Choreographer Miro Magloire ("Mag-lew-WAHR") is a lanky guy who started out in Germany as a composer, studying music with Mauricio Kagel, before undertaking dance training in New York with Kazuko Hirabayashi, Peff Modelski, and Wilhelm Burmann. This concert was dedicated to the memory of Burmann, who died in March 2020 and was a mentor to Magloire and New Chamber Ballet's dancers.
Rachele Perla. Photo by Steven Pisano. Mr. Magloire's work is distinguished in how he suits the tune to the action and the action to the tune. Sometimes he seems to be setting melody to the movement, other times it's the rhythm. The effect, though, is visual. In this evening, Miro gave us a quartet of women dancers and a quartet of women singers, all dressed alike in diaphanous costumes by Sarah Thea Craig: close bodices with spaghetti straps over loose, see-through slacks that allow free movement; all in pink, peach and orange. You could tell the dancers apart because they were in toe shoes. Selections from Beethoven and Brahms were set to movement, accompanied instrumentally (except in an a capella section) by Melody Fader on Piano and Dooi Na on Violin, both of whom showed great chops.
The performance space was set up in the round, which is customary in Magloire's stagings. There was a lot of close partnering, dancer-to-singer, and occasional floor work. The formations frequently were a four-point star. The gauzy costumes and movement both emphasized femininity and were, well, lovely.

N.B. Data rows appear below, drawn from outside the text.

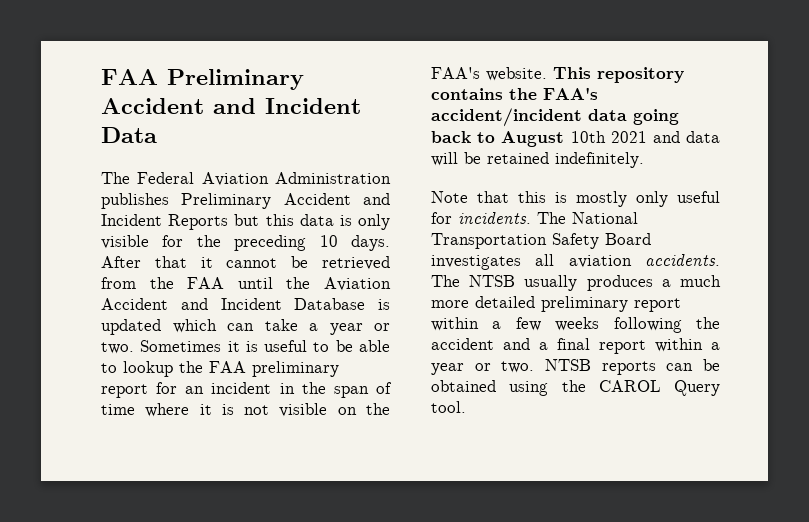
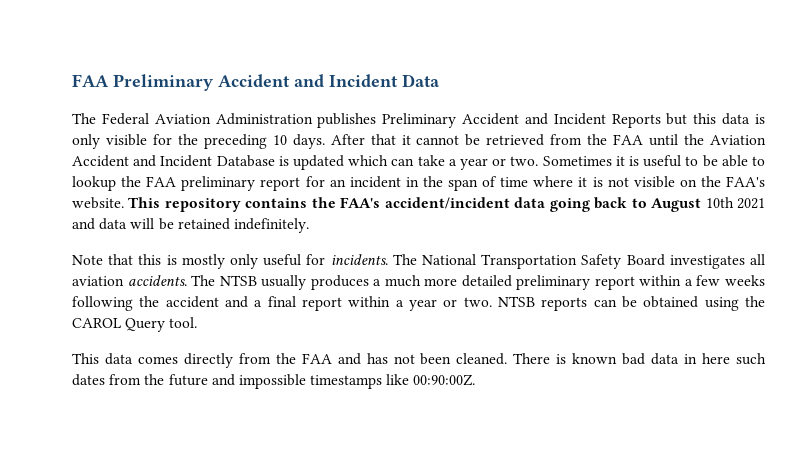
(466, 407) none -> [72,353,767,368] [72,374,476,389] // This data comes directly from the FAA and has not been cleaned. There is known bad data in here such dates from the future and impossible timestamps like 00:90:00Z.

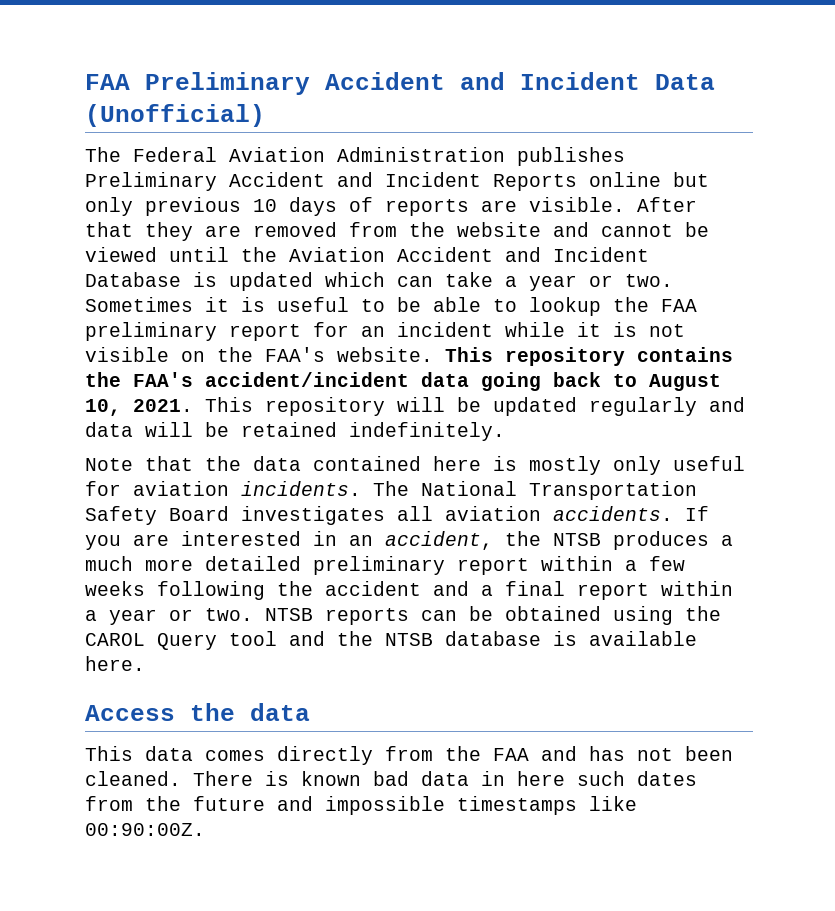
(440, 80) none -> [85,104,265,127] (Unofficial)
[666,113,765,125] [72,134,644,149] but this data is only visible for the preceding 10 days. After that it cannot be retrieved from the FAA -> [589,172,709,187] [85,197,697,216] [85,222,709,241] [85,247,157,262] online but only previous 10 days of reports are visible. After that they are removed from the website and cannot be viewed
[405,176,574,191] in the span of time where -> [505,322,565,337] while
[705,197,765,209] 10th 2021 -> [85,397,697,416] 10, 2021. This repository will be updated regularly
[138,254,162,265] this -> [205,456,481,471] the data contained here
(326, 259) none -> [133,481,229,496] aviation
[191,275,307,290] The NTSB usually -> [685,506,709,521] [85,531,601,550] If you are interested in an accident, the NTSB
[169,317,198,328] tool. -> [229,631,697,646] [85,656,145,671] [85,703,310,721] tool and the NTSB database is available here. // Access the data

Anabel Alpert (dancer) and Joy Tamayo (singer). Photo by Steven Pisano. Mostly we saw duets and quartets, but in the Brahms canons (I think) there were trios. I was especially impressed by a lovely and profound duet with dancers Amber Neff and Megan Foley, which "broke the classical mold" and had extended sections of hands-on-head and also head-on-head.
Magloire's program notes tell us that much of the ballet was choreographed in the close spaces of people's homes during the lockdown, then grown to their full size much later when studios reopened.
Interestingly, although I'm literate in German, I couldn't understand a word of what was sung in the performance. All I heard was vowels.
Kudos to dancers Anabel Alpert, Megan Foley, Amber Neff and Rachele Perla, and to singers Sophie Delphis, Madeline Healey, Elisa Sutherland and Joy Tamayo. All in all, a lovely and appealing evening on the theme of femininity for its own sake.